### WHAT YOU WILL DO
Across these entries, how many lines contain the word "Researcher"? Answer with only the number.

### AVAILABLE DATA

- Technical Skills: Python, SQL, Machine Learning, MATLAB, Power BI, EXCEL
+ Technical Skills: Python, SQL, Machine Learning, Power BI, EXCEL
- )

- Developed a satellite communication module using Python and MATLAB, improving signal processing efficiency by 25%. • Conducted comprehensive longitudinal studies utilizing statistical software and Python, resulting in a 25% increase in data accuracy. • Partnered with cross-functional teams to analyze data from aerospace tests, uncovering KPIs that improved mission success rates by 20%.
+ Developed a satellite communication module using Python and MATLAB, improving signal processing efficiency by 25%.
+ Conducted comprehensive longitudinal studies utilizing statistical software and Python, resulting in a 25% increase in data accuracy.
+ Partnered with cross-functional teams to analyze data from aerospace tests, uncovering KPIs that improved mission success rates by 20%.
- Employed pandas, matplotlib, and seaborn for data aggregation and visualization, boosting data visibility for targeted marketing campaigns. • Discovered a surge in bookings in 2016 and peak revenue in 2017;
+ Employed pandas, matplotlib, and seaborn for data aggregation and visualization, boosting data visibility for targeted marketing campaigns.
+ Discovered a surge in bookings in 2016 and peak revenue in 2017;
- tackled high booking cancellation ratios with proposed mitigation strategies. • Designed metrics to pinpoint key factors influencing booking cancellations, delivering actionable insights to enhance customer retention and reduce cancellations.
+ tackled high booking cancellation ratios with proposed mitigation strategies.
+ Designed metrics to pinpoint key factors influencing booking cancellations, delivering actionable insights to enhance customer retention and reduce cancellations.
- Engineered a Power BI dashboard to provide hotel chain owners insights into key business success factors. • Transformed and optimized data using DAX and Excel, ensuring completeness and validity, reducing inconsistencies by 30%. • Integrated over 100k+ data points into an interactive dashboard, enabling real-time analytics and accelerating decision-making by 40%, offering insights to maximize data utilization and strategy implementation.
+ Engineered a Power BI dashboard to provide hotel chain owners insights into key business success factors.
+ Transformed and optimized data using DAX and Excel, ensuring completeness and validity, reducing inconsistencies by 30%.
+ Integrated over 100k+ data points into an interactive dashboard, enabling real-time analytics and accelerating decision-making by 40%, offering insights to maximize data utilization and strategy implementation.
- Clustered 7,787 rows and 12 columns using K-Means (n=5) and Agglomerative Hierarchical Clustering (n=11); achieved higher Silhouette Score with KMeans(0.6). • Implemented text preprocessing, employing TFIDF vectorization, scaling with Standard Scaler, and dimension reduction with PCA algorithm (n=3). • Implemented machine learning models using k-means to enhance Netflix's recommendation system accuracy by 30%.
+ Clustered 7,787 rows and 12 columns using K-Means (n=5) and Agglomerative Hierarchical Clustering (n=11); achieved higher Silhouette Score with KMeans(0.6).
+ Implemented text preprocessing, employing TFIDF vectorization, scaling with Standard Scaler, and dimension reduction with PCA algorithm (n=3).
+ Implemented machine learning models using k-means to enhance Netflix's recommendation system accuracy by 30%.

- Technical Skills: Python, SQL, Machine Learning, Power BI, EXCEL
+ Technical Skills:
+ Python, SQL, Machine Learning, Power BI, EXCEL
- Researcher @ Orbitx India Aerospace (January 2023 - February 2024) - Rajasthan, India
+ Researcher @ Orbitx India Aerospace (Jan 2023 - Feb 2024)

### OUTPUT OF THE EXERCISE
2